Friday, July 29, 2011

"Working the System"


A couple of months ago I was at a conference where a speaker was discussing children and trauma. He told a story to illustrate the resourcefulness and resiliency of a 15 year old girl whose mother was a prostitute and a drug addict. This young girl also had four brothers and sisters and they were all left to their own devises, basically raising themselves. The gentleman had asked the young girl what she was doing for food. She responded that she was having a hot meal every night of the week. He was surprised. “How do you do that?” he asked. “Well, I know if I go to my friend’s house on Tuesday nights and am hanging around there between 5 and 5:30 that her mom will ask me to stay for dinner. I like that because Tuesday is spaghetti night at her house. On Friday night the Congregational Church as a free dinner and there are other places that serve meal on other nights. I’ve got it covered most nights” she told him. The speaker went on to talk about how resourceful this young girl was. I raised my hand and asked him, “What happens between the age of 15 and 25? Why is it that we can call her resourceful at 15 and at 25 we accuse her of working the system?”

That is the question I want to ask of people. If someone grows up in poverty and is living under the rules of a welfare system, this is the system in which their skill base is built. In fact, there may have been few if any opportunities to learn other skills with which to build a life. Many of us judge people in poverty from our middle class viewpoint, expecting people to have had the same level of support and education that we have had. Unfortunately, this is not true. People who grew up in poverty and trauma have many skills that have served to help them survive. These include knowing where to get a hot meal, how to manage on food stamps, how to keep the landlord at bay, where to sleep in order to stay warm, and what to say or do in order to get needs met. This may mean “lying,”, “manipulating,” and “working the system” in order to have these needs met, because they have learned in the past that telling the truth did not always get needs met and the system is set up in a way that it requires someone to “work it.”
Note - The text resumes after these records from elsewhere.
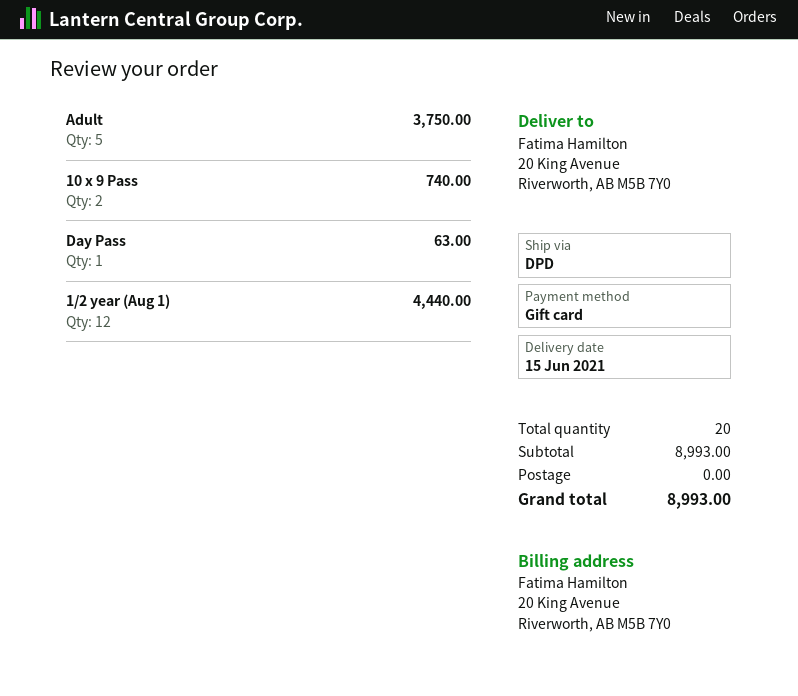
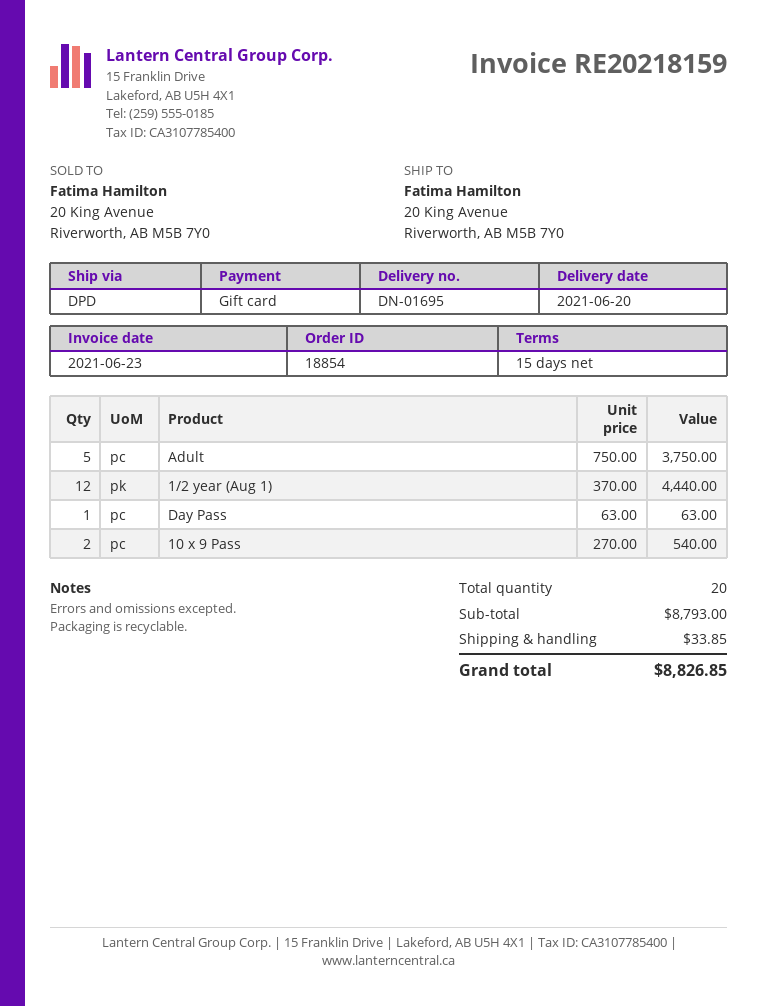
delivery date: 2021-06-15 -> 2021-06-20
10 x 9 Pass: 2 for 740.00 -> 2 for 540.00
subtotal: 8993.00 -> 8793.00
shipping: 0.00 -> 33.85
total: 8993.00 -> 8826.85

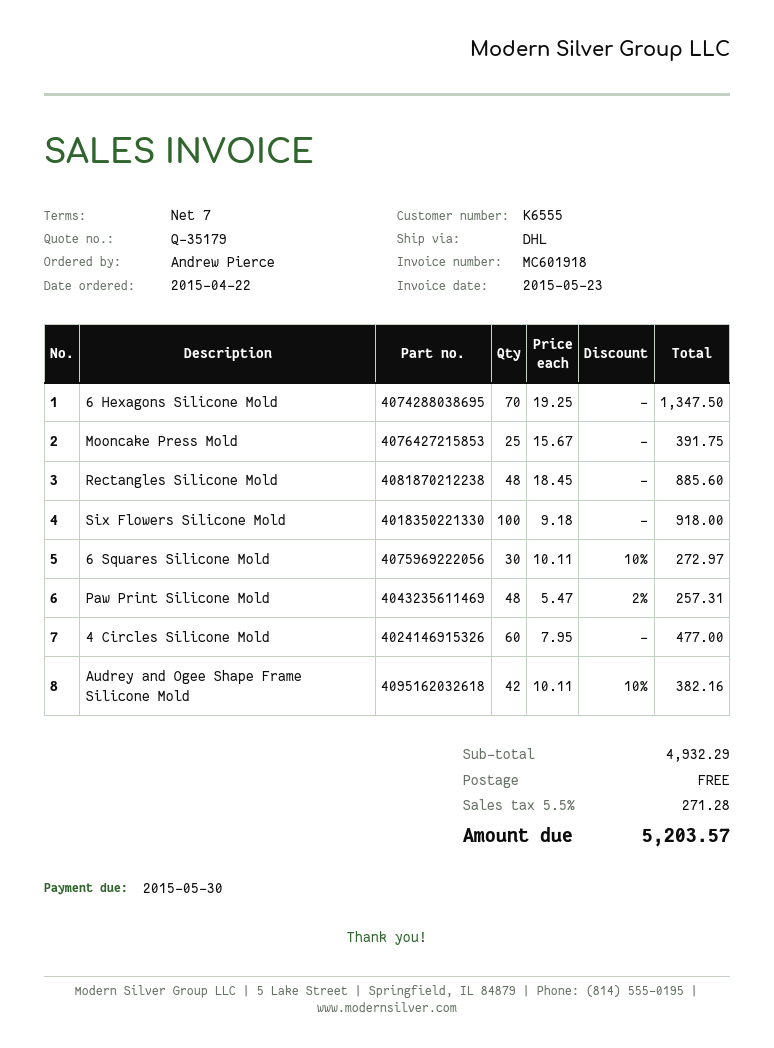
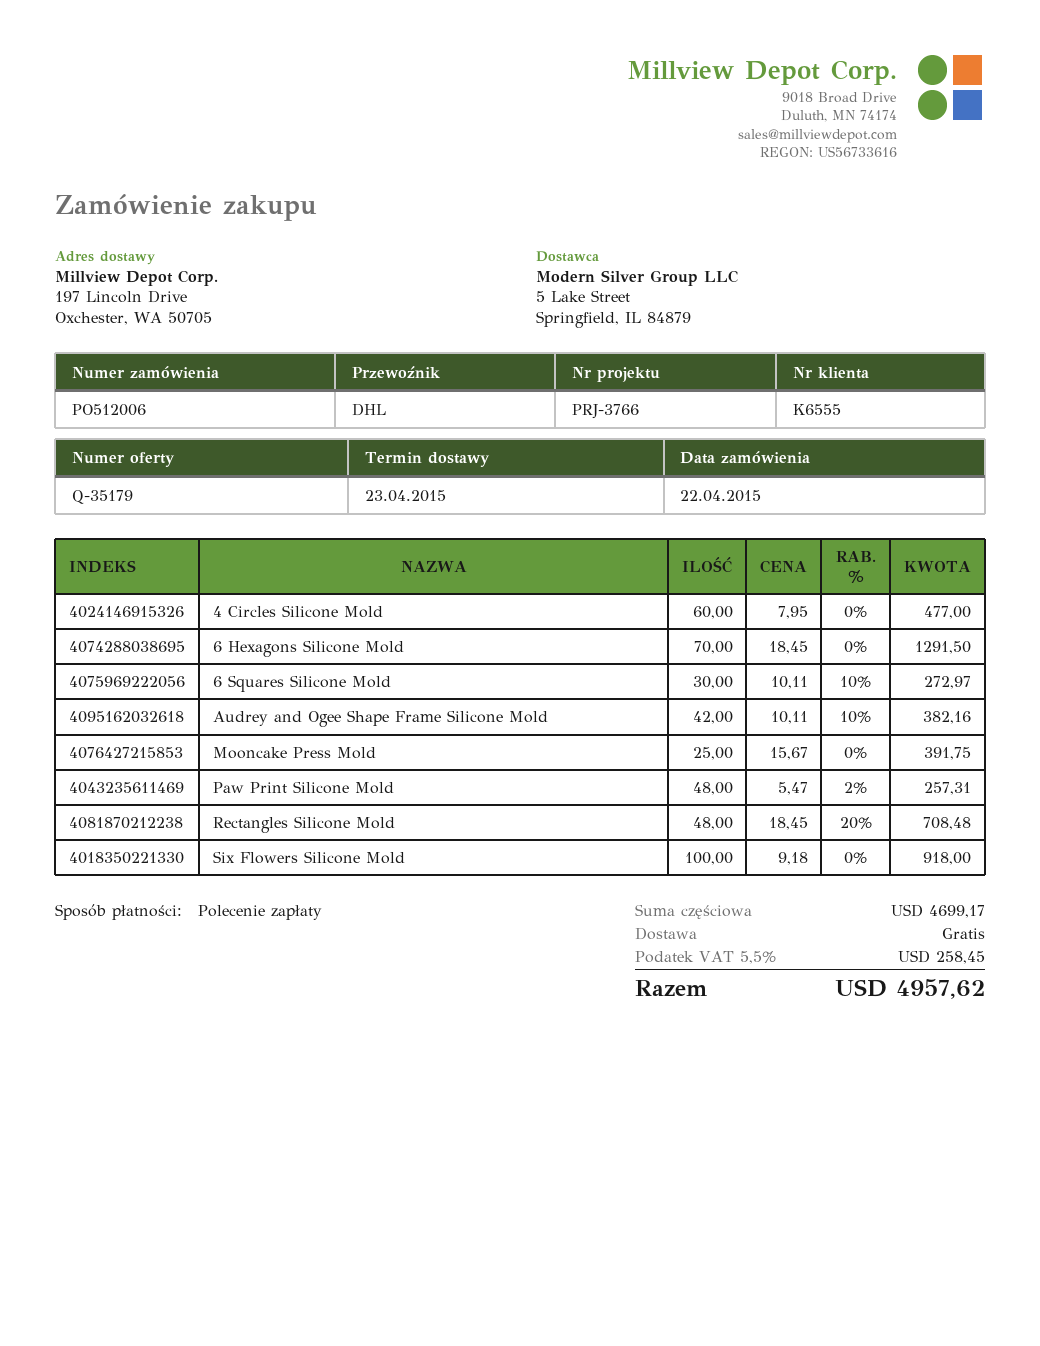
6 Hexagons Silicone Mold: 70 x 19.25 = 1347.50 -> 70 x 18.45 = 1291.50
Rectangles Silicone Mold: 48 x 18.45 = 885.60 -> 48 x 18.45 - 20% = 708.48
subtotal: 4932.29 -> 4699.17
tax: 5.5% = 271.28 -> 5.5% = 258.45
total: 5203.57 -> 4957.62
As advocates, we can provide opportunities to learn new survival skills once the person feels safe and stable. Safety and stability means being treated with non-judgment and with recognition of the resiliency and resourcefulness that has gotten her to your door. If she continues to use old skills even after learning new skills, then remember how long it has taken you to learn something new and apply it, or to break an old habit, or just remember that she may not feel safe enough to change yet.

Building relationships based on trust is a key to recovering from trauma. Knowing that you are emotionally safe from judgment is a key component in building that trust.